Europe’s biggest virtual reality attraction brings the Golem legend to life

Prague has a new virtual reality tourist attraction. Visitors to the city center can walk through 16th century Prague and meet the legendary Golem.

The Golem VR project is an experience game combining virtual reality with motion in the real world. People can walk through Prague as it looked in the time of Emperor Rudolf II. While there, they can touch objects and solve simple tasks. It culminates with a visit to Rabbi Löw’s study to revive the Golem.

Europe’s biggest virtual reality project has been launched in Prague by gaming development studio DIVR Labs.

“The story of the Golem is tied to the Czech capital, and we believe it will appeal to both Czech and international visitors,” Lukáš Burda, CEO of DIVR Labs, said in a press release.

“Preparing the whole project took our team of developers about a year. Free motion in space is possible thanks to a backpack with a computer, which is connected to goggles creating the virtual world. Visitors can enjoy the atmosphere of old Prague individually or in a multiplayer setting for up to four players,” Burda added.

Visitors can try the multisensory project out in a 250 square meter area of in the lower level of Hamleys toy store on Na Příkopě in Prague 1–New Town.

DIVR Labs previously launched Blue Effect in June 2016, a game set in a dark futuristic world where a blue orb lights the way and players fight malicious creatures.

The company says Golem VR is more ambitious and can only be rivaled in terms of scope by virtual reality experience projects in New York and Dubai.

Emperor Rudolf II ruled the Holy Roman Empire from Prague Castle at the end of the 16th and start of the 17th centuries.
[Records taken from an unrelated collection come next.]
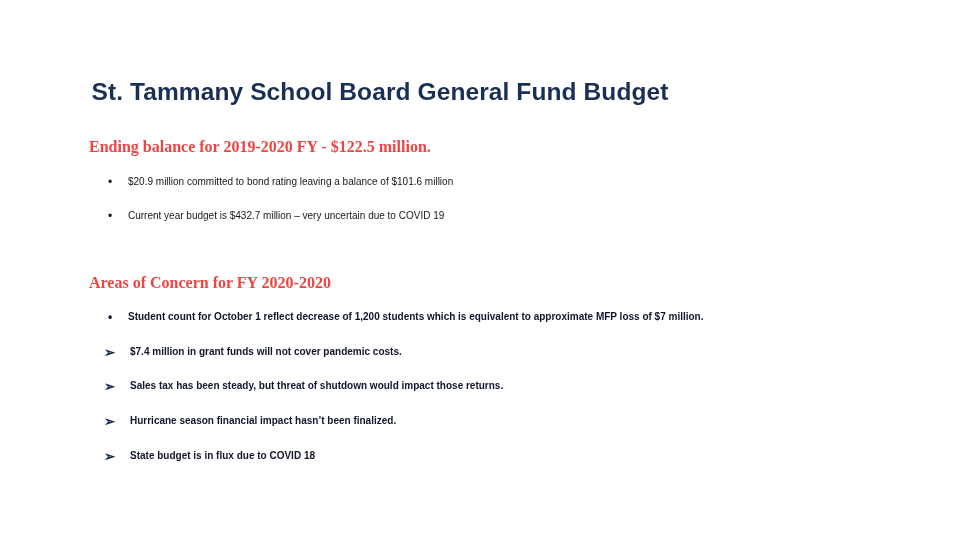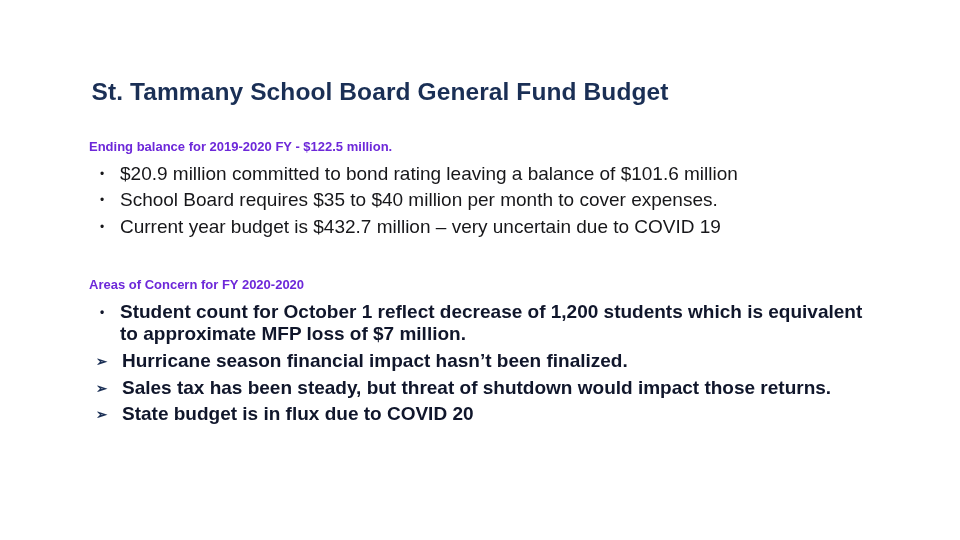--- a/index.html
+++ b/index.html
@@ -47,41 +47,42 @@
   .section {
     margin: 0;
     padding: 0;
   }
 
   .section-gap {
     height: 32px;
   }
 
   .section-heading {
-    font-size: 13px;
+    font-size: 16px;
     font-weight: bold;
-    color: #6d28d9;
+    color: #ef4444;
     line-height: 22.5px;
     margin: 0 0 0 0;
     white-space: nowrap;
+    font-family: Liberation Serif, serif;
   }
 
   .bullet-list {
     list-style: none;
     margin: 0;
     padding: 0;
   }
 
   .bullet-item {
     position: relative;
     padding-left: 27px;
-    font-size: 19px;
+    font-size: 10px;
     line-height: 22.6px;
     color: #17171a;
-    margin: 4px;
+    margin: 12px;
   }
 
   .bullet-item .marker {
     position: absolute;
     left: 7px;
     top: 0;
     width: 20px;
     color: #17171a;
     font-size: 15.2px;
     line-height: 22.6px;
@@ -135,47 +136,47 @@
 
     <div class="section">
       <div class="section-heading">Ending balance for 2019-2020 FY - $122.5 million.</div>
       <ul class="bullet-list">
         <li class="bullet-item dot">
           <span class="marker"></span>
           <span class="wrap-tight">$20.9 million committed to bond rating leaving a balance of $101.6 million</span>
         </li>
         <li class="bullet-item dot">
           <span class="marker"></span>
-          <span class="wrap-tight">School Board requires $35 to $40 million per month to cover expenses.</span>
-        </li>
-        <li class="bullet-item dot">
-          <span class="marker"></span>
           <span class="wrap-tight">Current year budget is $432.7 million – very uncertain due to COVID 19</span>
         </li>
       </ul>
     </div>
 
     <div class="section-gap"></div>
 
     <div class="section concern">
       <div class="section-heading">Areas of Concern for FY 2020-2020</div>
       <ul class="bullet-list">
         <li class="bullet-item dot">
           <span class="marker"></span>
           <span class="wrap-tight">Student count for October 1 reflect decrease of 1,200 students which is equivalent to approximate MFP loss of $7 million.</span>
         </li>
         <li class="bullet-item arrow">
           <span class="marker"></span>
-          <span class="wrap-tight">Hurricane season financial impact hasn’t been finalized.</span>
+          <span class="wrap-tight">$7.4 million in grant funds will not cover pandemic costs.</span>
         </li>
         <li class="bullet-item arrow">
           <span class="marker"></span>
           <span class="wrap-tight">Sales tax has been steady, but threat of shutdown would impact those returns.</span>
         </li>
         <li class="bullet-item arrow">
           <span class="marker"></span>
-          <span class="wrap-tight">State budget is in flux due to COVID 20</span>
+          <span class="wrap-tight">Hurricane season financial impact hasn’t been finalized.</span>
+        </li>
+        <li class="bullet-item arrow">
+          <span class="marker"></span>
+          <span class="wrap-tight">State budget is in flux due to COVID 18</span>
         </li>
       </ul>
     </div>
 
   </div>
 </div>
 
 </body></html>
During that time, the city became a center for esoteric knowledge, with alchemists and astrologers coming from all across Europe. During his reign, Prague's Jewish community was led by Rabbi Löw, who also pursued mystical knowledge.

A legend from the time said that Rabbi Löw created a being from clay called the Golem, who was supposed to protect the Jewish community. The Golem was brought to life by a paper with an inscription that was inserted in its mouth.